→ Work order
Your answer should be the complete set of entries, transcribed exactly.

→ Records provided
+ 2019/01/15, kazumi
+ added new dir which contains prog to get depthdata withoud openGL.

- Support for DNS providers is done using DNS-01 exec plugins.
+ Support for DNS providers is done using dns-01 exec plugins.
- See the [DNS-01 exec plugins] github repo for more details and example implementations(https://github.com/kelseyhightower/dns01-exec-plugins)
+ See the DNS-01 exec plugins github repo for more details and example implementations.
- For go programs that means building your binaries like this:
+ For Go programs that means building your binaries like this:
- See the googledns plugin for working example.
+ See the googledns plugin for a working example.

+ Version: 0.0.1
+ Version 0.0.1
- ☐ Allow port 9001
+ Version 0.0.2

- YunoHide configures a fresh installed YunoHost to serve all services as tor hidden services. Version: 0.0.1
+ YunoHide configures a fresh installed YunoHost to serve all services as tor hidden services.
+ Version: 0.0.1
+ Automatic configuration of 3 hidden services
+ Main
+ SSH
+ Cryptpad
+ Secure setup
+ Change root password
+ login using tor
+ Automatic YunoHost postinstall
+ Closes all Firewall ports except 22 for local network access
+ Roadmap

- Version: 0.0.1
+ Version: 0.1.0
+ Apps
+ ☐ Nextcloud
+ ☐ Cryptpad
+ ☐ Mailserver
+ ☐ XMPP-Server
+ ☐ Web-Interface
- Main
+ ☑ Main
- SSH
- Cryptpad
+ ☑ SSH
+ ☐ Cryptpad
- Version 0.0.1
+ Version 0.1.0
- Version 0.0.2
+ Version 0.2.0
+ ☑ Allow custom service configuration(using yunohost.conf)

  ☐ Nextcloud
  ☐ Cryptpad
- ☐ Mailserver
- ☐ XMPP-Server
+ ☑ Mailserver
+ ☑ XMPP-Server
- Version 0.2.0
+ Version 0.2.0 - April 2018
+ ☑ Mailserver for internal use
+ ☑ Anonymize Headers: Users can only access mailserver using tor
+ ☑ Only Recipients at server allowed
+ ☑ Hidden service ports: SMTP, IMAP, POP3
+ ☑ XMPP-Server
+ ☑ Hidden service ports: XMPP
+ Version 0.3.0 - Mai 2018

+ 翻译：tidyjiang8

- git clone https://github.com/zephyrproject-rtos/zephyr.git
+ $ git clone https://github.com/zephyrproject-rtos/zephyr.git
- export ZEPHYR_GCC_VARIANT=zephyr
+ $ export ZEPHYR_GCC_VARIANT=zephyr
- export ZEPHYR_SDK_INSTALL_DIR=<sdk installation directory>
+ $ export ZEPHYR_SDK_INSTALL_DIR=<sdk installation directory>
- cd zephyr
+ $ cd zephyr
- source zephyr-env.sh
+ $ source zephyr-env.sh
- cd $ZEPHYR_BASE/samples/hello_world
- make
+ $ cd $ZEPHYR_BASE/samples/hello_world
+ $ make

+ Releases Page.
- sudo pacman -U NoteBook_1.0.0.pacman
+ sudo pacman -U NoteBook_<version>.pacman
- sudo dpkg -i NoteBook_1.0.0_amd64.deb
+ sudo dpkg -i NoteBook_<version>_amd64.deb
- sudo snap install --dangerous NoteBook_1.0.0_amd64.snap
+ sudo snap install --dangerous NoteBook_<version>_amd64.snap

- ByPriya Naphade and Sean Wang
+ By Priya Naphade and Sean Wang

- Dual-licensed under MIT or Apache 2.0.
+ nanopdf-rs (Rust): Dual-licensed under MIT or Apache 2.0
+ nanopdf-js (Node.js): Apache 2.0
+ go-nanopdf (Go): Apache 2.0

→ Problem solution
+ 2019/01/15, kazumi
+ added new dir which contains prog to get depthdata withoud openGL.

- Support for DNS providers is done using DNS-01 exec plugins.
+ Support for DNS providers is done using dns-01 exec plugins.
- See the [DNS-01 exec plugins] github repo for more details and example implementations(https://github.com/kelseyhightower/dns01-exec-plugins)
+ See the DNS-01 exec plugins github repo for more details and example implementations.
- For go programs that means building your binaries like this:
+ For Go programs that means building your binaries like this:
- See the googledns plugin for working example.
+ See the googledns plugin for a working example.

+ Version: 0.0.1
+ Version 0.0.1
- ☐ Allow port 9001
+ Version 0.0.2

- YunoHide configures a fresh installed YunoHost to serve all services as tor hidden services. Version: 0.0.1
+ YunoHide configures a fresh installed YunoHost to serve all services as tor hidden services.
+ Version: 0.0.1
+ Automatic configuration of 3 hidden services
+ Main
+ SSH
+ Cryptpad
+ Secure setup
+ Change root password
+ login using tor
+ Automatic YunoHost postinstall
+ Closes all Firewall ports except 22 for local network access
+ Roadmap

- Version: 0.0.1
+ Version: 0.1.0
+ Apps
+ ☐ Nextcloud
+ ☐ Cryptpad
+ ☐ Mailserver
+ ☐ XMPP-Server
+ ☐ Web-Interface
- Main
+ ☑ Main
- SSH
- Cryptpad
+ ☑ SSH
+ ☐ Cryptpad
- Version 0.0.1
+ Version 0.1.0
- Version 0.0.2
+ Version 0.2.0
+ ☑ Allow custom service configuration(using yunohost.conf)

  ☐ Nextcloud
  ☐ Cryptpad
- ☐ Mailserver
- ☐ XMPP-Server
+ ☑ Mailserver
+ ☑ XMPP-Server
- Version 0.2.0
+ Version 0.2.0 - April 2018
+ ☑ Mailserver for internal use
+ ☑ Anonymize Headers: Users can only access mailserver using tor
+ ☑ Only Recipients at server allowed
+ ☑ Hidden service ports: SMTP, IMAP, POP3
+ ☑ XMPP-Server
+ ☑ Hidden service ports: XMPP
+ Version 0.3.0 - Mai 2018

+ 翻译：tidyjiang8

- git clone https://github.com/zephyrproject-rtos/zephyr.git
+ $ git clone https://github.com/zephyrproject-rtos/zephyr.git
- export ZEPHYR_GCC_VARIANT=zephyr
+ $ export ZEPHYR_GCC_VARIANT=zephyr
- export ZEPHYR_SDK_INSTALL_DIR=<sdk installation directory>
+ $ export ZEPHYR_SDK_INSTALL_DIR=<sdk installation directory>
- cd zephyr
+ $ cd zephyr
- source zephyr-env.sh
+ $ source zephyr-env.sh
- cd $ZEPHYR_BASE/samples/hello_world
- make
+ $ cd $ZEPHYR_BASE/samples/hello_world
+ $ make

+ Releases Page.
- sudo pacman -U NoteBook_1.0.0.pacman
+ sudo pacman -U NoteBook_<version>.pacman
- sudo dpkg -i NoteBook_1.0.0_amd64.deb
+ sudo dpkg -i NoteBook_<version>_amd64.deb
- sudo snap install --dangerous NoteBook_1.0.0_amd64.snap
+ sudo snap install --dangerous NoteBook_<version>_amd64.snap

- ByPriya Naphade and Sean Wang
+ By Priya Naphade and Sean Wang

- Dual-licensed under MIT or Apache 2.0.
+ nanopdf-rs (Rust): Dual-licensed under MIT or Apache 2.0
+ nanopdf-js (Node.js): Apache 2.0
+ go-nanopdf (Go): Apache 2.0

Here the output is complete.